Williamson lives in Trussville.
Then, on April 18, 2002, came the announcement that Dr. Busta was resigning as president and returning to university fund raising. His last day at the Institute will be July 1, 2002. Dr. Busta served the Institute well insofar as he brought in significant financial resources. Unfortunately the cries of blind people for spending priorities that would meet the needs of children, students, and shop employees were consistently ignored. Dr. Busta was always cordial and friendly to blind people, and we certainly wish him well in his new job. We believe that this move will be good for him, good for the institution he joins, and good for the blind of Alabama.

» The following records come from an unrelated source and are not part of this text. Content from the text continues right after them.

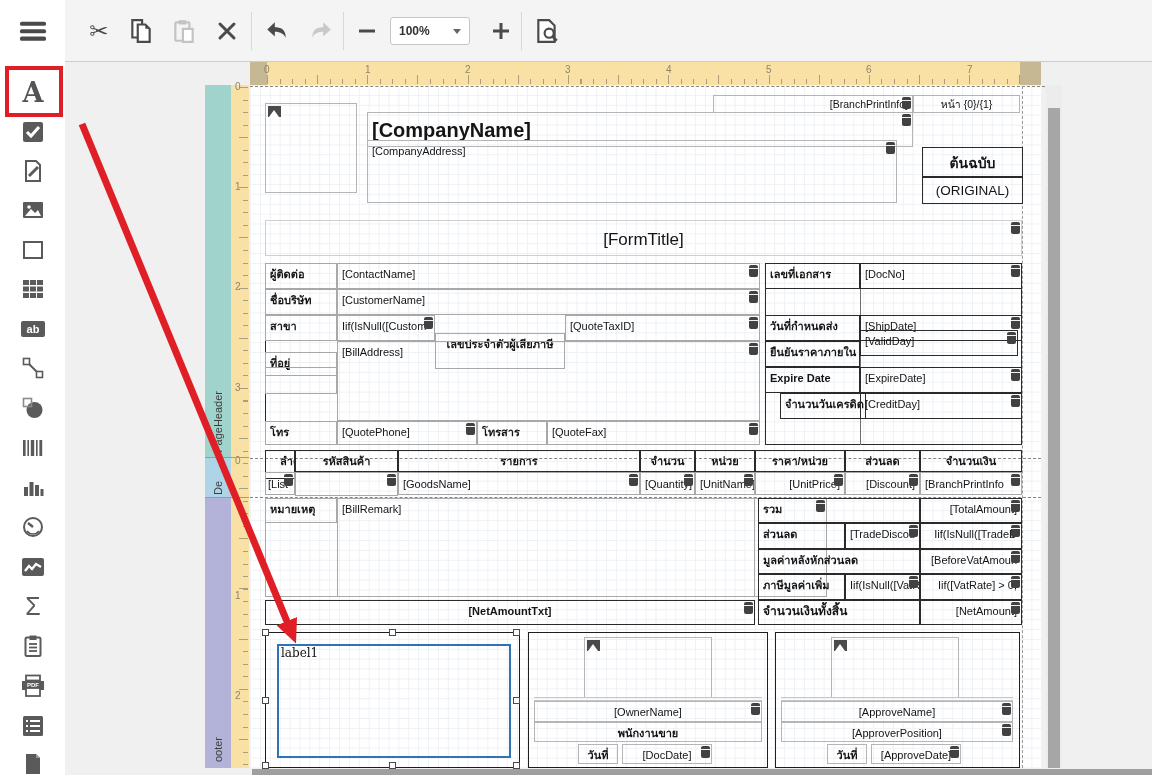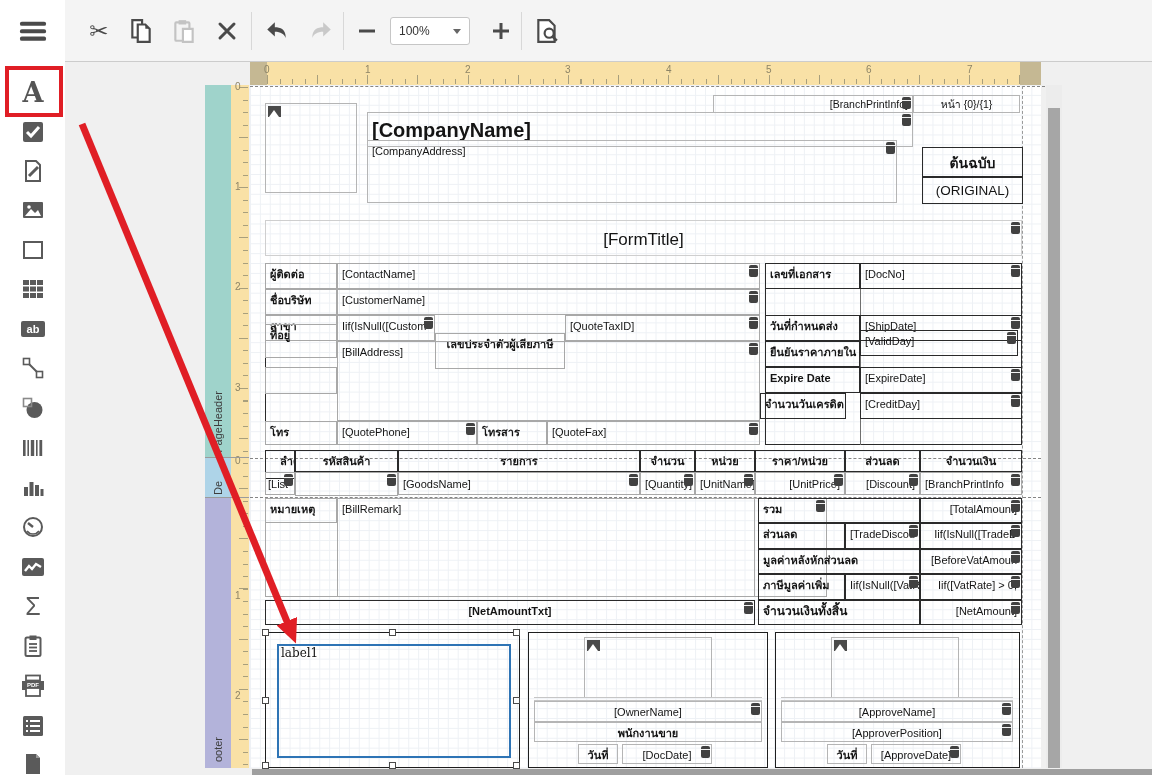"100%" #zoomsel { font-weight: none -> bold }
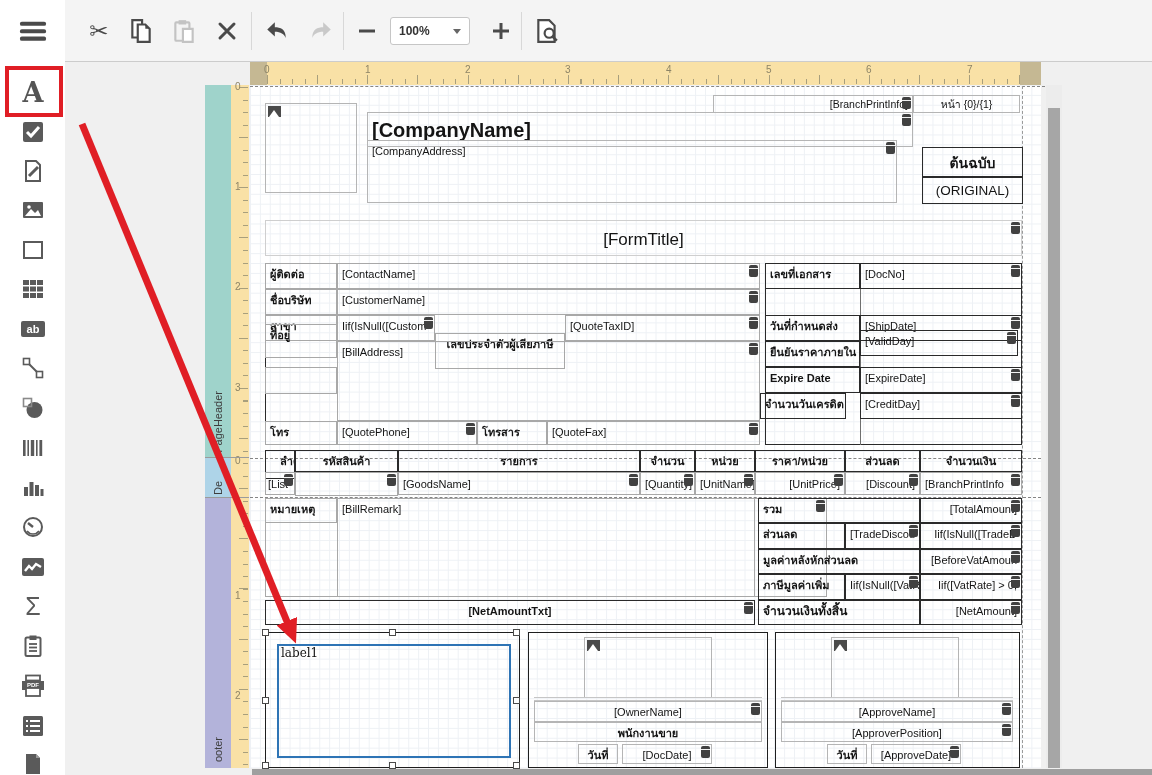"ที่อยู่" div.cell { height: 34px -> 24px; top: 324px -> 352px }
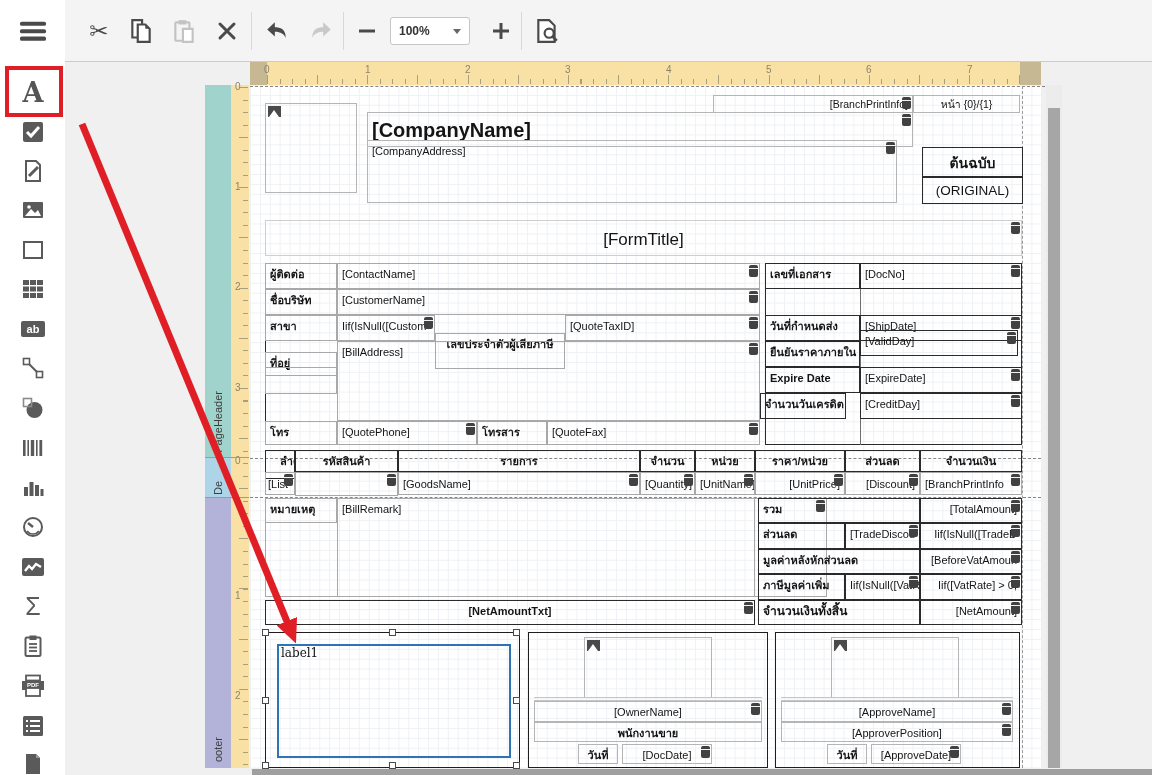"จำนวนวันเครดิต" div.cell { left: 760px -> 780px }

But April also brought more controversy and criticism to the Institute. Late in the month a case burst into the news in which two tax preparers got hold of the names and Social Security numbers of eight children, some of whom were enrolled at the deaf and blind schools. They then sold this information or used it themselves to claim federal tax exemptions on personal income tax filings. It is apparently not clear how the information was leaked; by some reports former employees of the Institute and the Children's Hospital were responsible. The United States Attorney's office made a statement that institution officials were not responsible for the breaches in confidentiality, though it is not clear how they could be certain of the truth of that statement. Nonetheless, the public outcry was immediate. Here is an opinion, for example, published on April 29, 2002, in the Birmingham News:
Scamming the Children
As if regular identity theft isn't bad enough, now there is a case where tax preparers admit appropriating the names of sick, blind, and deaf children to bolster their clients' income tax refunds.
Ernest Baskin, thirty-six, and Detra Sherman, thirty-three, acknowledged they sold their clients the names of Children's Hospital patients and Alabama School for the Deaf and Blind students to claim as dependents in tax returns. They filed more than 250 false returns for clients and themselves in 1997 and 1998, reaping $721,000 in fraudulent refunds. They charged their clients $400 for each child's name.
The duo, which operated Xpress Rapid Refund, Rapid Refund Express, and Xpress Tax Kingston in West Birmingham, got the children's names and Social Security numbers from private records at the hospital and school.
As a first course of business, both institutions should investigate how their private records fell into the wrong hands. Any security lapse on the part of their staffs calls for appropriate punishment, and steps should be taken to prevent a similar breach in the future. Other institutions that routinely record such personal information should examine their policies as well.
It's a matter of protecting the public. Adults already worry that someone will get their names, Social Security numbers, and other private information to use on an all‑out shopping spree. Now the identities of children, even those who are sick, blind, and deaf, are subject to theft.
While the tax preparers face up to ten years in the forty-seven‑count indictment, their pleas will probably work in their favor at sentencing. But these two conspired to steal from taxpayers in a most unsavory scheme. Their clients must be required to repay any undue refunds. But a stiffer sentence is in order for professionals who abused positions of trust and scammed children's names to do it.
So things continue pretty much as they have always done at the Alabama Institute for Deaf and Blind. May 18 will bring yet another beginning for the blind of Alabama, and we can only hope that this time it will be a beginning with a difference. Mrs. Williamson will take her seat at the Board of Trustees meeting. She will join that body in time to help select the Institute's new president and therefore shape the future of programs for the blind in Alabama. We are hopeful that good candidates will be available and that our friend and colleague will be successful in helping the board recognize and appoint the right person to guide the Institute wisely.